Record extracts:

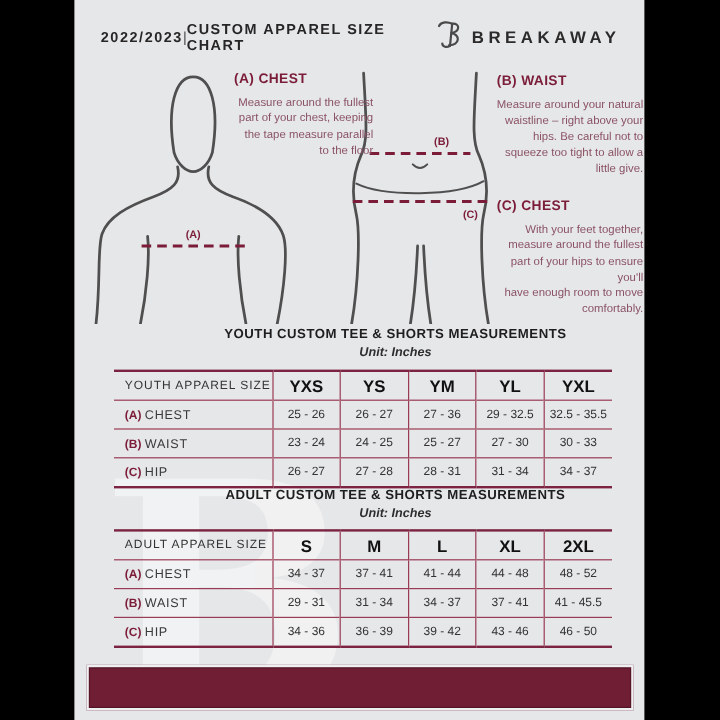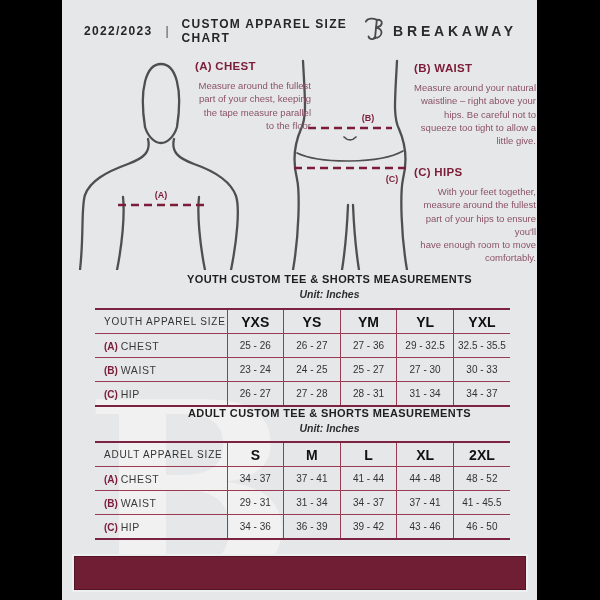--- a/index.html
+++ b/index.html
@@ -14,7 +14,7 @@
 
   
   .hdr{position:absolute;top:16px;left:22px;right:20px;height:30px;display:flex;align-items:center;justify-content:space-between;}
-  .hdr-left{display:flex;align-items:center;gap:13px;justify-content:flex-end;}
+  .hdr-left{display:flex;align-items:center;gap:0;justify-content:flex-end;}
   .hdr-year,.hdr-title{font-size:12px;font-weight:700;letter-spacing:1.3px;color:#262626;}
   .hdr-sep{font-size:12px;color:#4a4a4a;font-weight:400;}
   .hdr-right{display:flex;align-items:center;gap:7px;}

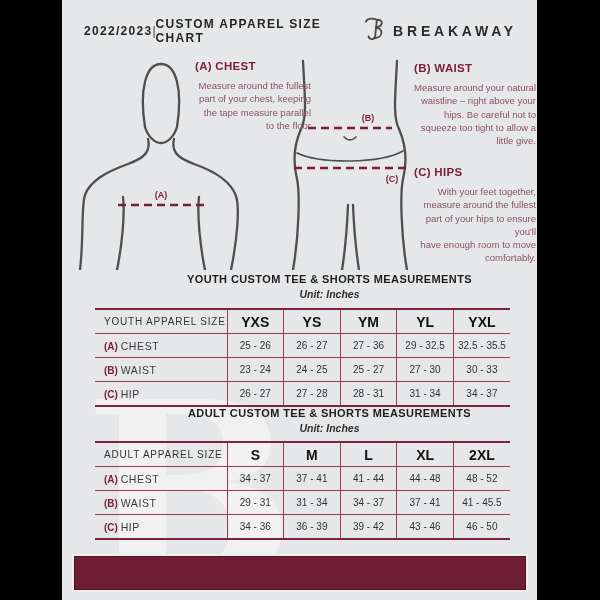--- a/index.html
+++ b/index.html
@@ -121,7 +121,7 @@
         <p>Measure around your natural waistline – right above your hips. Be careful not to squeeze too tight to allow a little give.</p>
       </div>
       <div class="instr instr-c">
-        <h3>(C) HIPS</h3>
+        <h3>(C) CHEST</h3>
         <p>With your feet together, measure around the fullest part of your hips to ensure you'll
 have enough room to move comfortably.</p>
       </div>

Exercise goal: The word to find is "weight". Copy every line of the records that holds it.

Expected output:
   .hdr-year,.hdr-title{font-size:12px;font-weight:700;letter-spacing:1.3px;color:#262626;}
   .hdr-sep{font-size:12px;color:#4a4a4a;font-weight:400;}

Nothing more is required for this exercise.